Separating CI from CD

The CI/CD tool sits at an interesting position in a modern web application stack: it is one of the few places, if not the only one, that has controlling access into both production and non-production environments. As a result, it has a big responsibility enforcing the boundary between the production and the non-production systems.

As an example, here is a typical CI/CD setup in a software startup: source code is managed in an online git repository, and is connected to a combined CI/CD tool that is either self-hosted or online as-a-service. Development work is performed on ephemeral development branches, which anyone in the team can create and push into; hooks are also set up in development branches so that unit tests are run each time code is pushed in. Once code is peer reviewed and approved, and unit tests pass, the development branch can be merged to one of the special branches (e.g. 'release') where more tests are run and, if they all pass, a deployment occurs to a corresponding environment. These special branches are usually gated against direct actions, and can only be pushed or merged into after unit tests and human approval.

I want to discuss two potential security concerns here, as a result of combining CI (non-production) and CD (production). The first is the ability to influence tests and what counts as 'passing', and the second is access control of secrets. Both are possible paths for an insider, who normally does not have the permission to directly deploy to production, to bypass these security controls.
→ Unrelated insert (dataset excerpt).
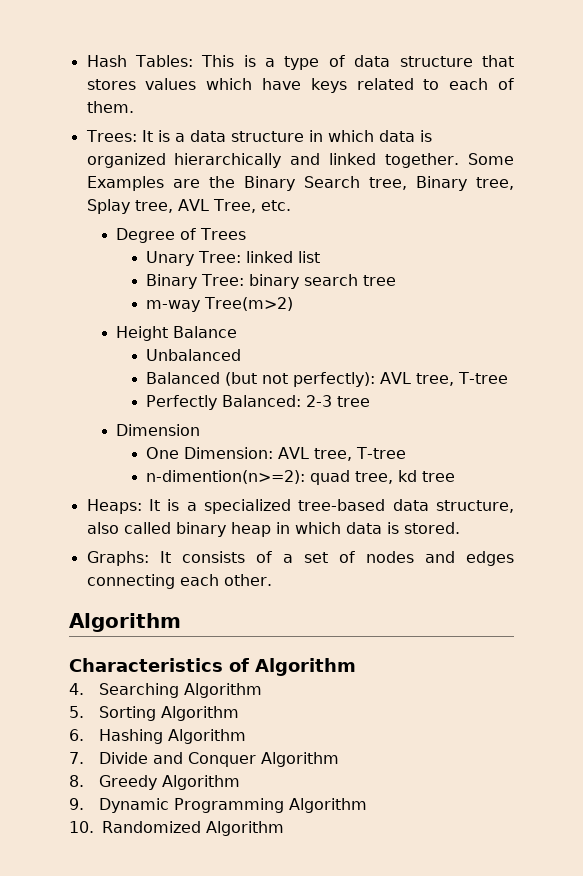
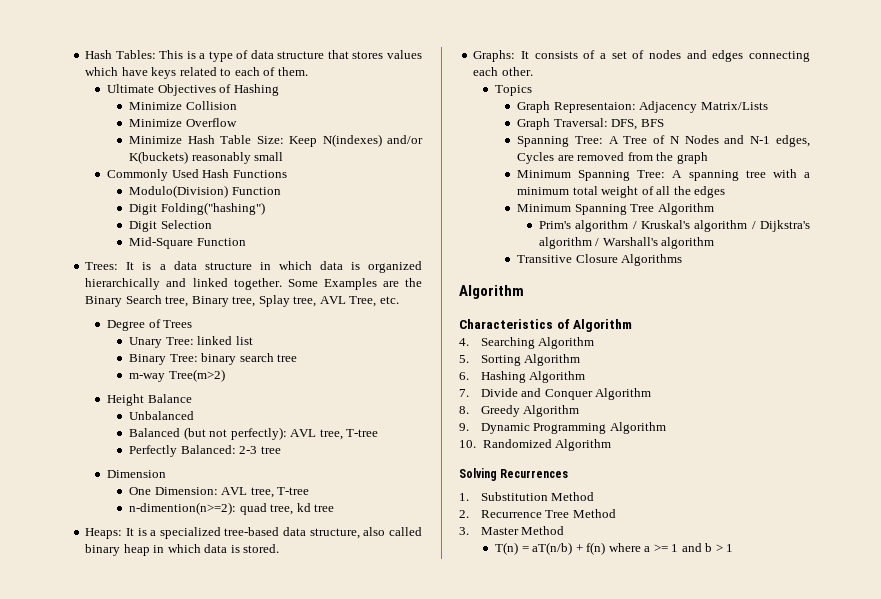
(134, 107) none -> [107,84,279,96] [129,101,237,110] [129,118,237,127] [129,134,424,147] [129,151,284,164] [107,169,287,181] [129,185,281,198] [129,202,265,215] [129,220,212,232] [129,237,246,249] // Ultimate Objectives of Hashing // Minimize Collision // Minimize Overflow // Minimize Hash Table Size: Keep N(indexes) and/or K(buckets) reasonably small // Commonly Used Hash Functions // Modulo(Division) Function // Digit Folding("hashing") // Digit Selection // Mid-Square Function
(272, 580) none -> [495,85,533,96] [517,101,768,113] [517,118,664,130] [517,135,810,147] [517,152,708,164] [517,169,810,181] [517,186,726,198] [517,203,714,215] [538,220,810,232] [538,237,715,249] [517,254,683,266] // Topics // Graph Representaion: Adjacency Matrix/Lists // Graph Traversal: DFS, BFS // Spanning Tree: A Tree of N Nodes and N-1 edges, Cycles are removed from the graph // Minimum Spanning Tree: A spanning tree with a minimum total weight of all the edges // Minimum Spanning Tree Algorithm // Prim's algorithm / Kruskal's algorithm / Dijkstra's algorithm / Warshall's algorithm // Transitive Closure Algorithms
(284, 828) none -> [459,468,569,481] [459,492,595,501] [459,509,616,518] [459,526,565,535] [495,542,734,555] // Solving Recurrences // 1. Substitution Method // 2. Recurrence Tree Method // 3. Master Method // T(n) = aT(n/b) + f(n) where a >= 1 and b > 1

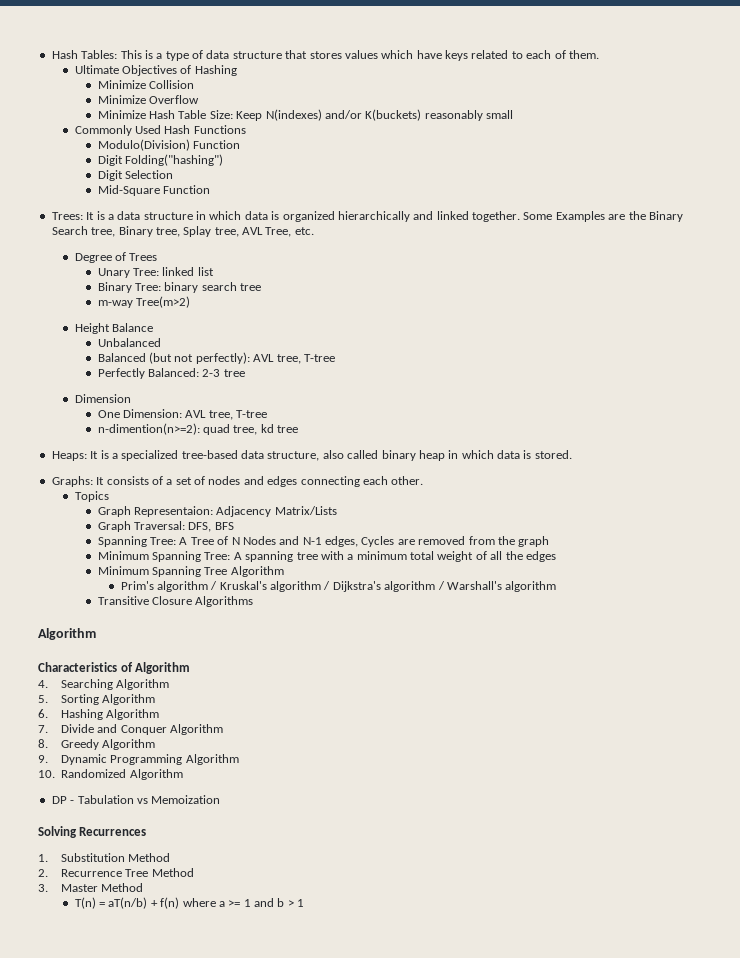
(612, 445) none -> [51,795,221,804] // DP - Tabulation vs Memoization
In the first case, an attack scenario works as follows: a developer wishes to commit a piece of code that would not pass necessary tests (e.g. code that would fail a security-related unit test), by also removing the offending test cases in the commit. When the CI tool runs its tests on the development branch, if its behavior is to run tests using the version that was just committed, then it will see that all tests pass. There are legitimate needs to modify or remove tests in the course of software development, so it may be hard to notice such behavior to a casual reviewer. As a result, a developer on the unprivileged side (CI) is able to modify the gate that is placed upon them and escalate into the privileged side (CD).

There are no good countermeasures against this attack, primarily because there are too many legitimate cases for modifying or removing test cases, that it is hard to notice when an attack is happening. The only consolation is that the human review step is not bypassed and can catch if something is off. Also, all commits are logged and tied to individuals so post hoc investigation is possible (there is a handwaving assumption here that the git hosting system can do authentication correctly).

The second security concern arises if the CI/CD system treats secrets stored with it equally. A CD system naturally needs production secrets in order to perform a deploy. Such secrets may also be accessible to a not-yet-approved pull request, and a development branch can then use production secrets either directly or exfiltrate it to a developer. While secrets can be hidden to developers trying to access through normal means, the fact that these secrets need to be used during a deploy makes it impossible to completely hide them, for example by printing one character at a time. If a developer, who does not and should not have access to production secrets, is able to retrieve them through a development branch, they can probably use those secrets and privilege escalate themselves into the production environment.

The solution for this case is quite simple: control which branches (or another similar logic) can access which secrets. To be proper, secrets should not be the only aspect that needs separation between non-production CI and production CD, the whole execution environment should be separate, or ideally ephemeral with a new environment provisioned from a golden image for each run.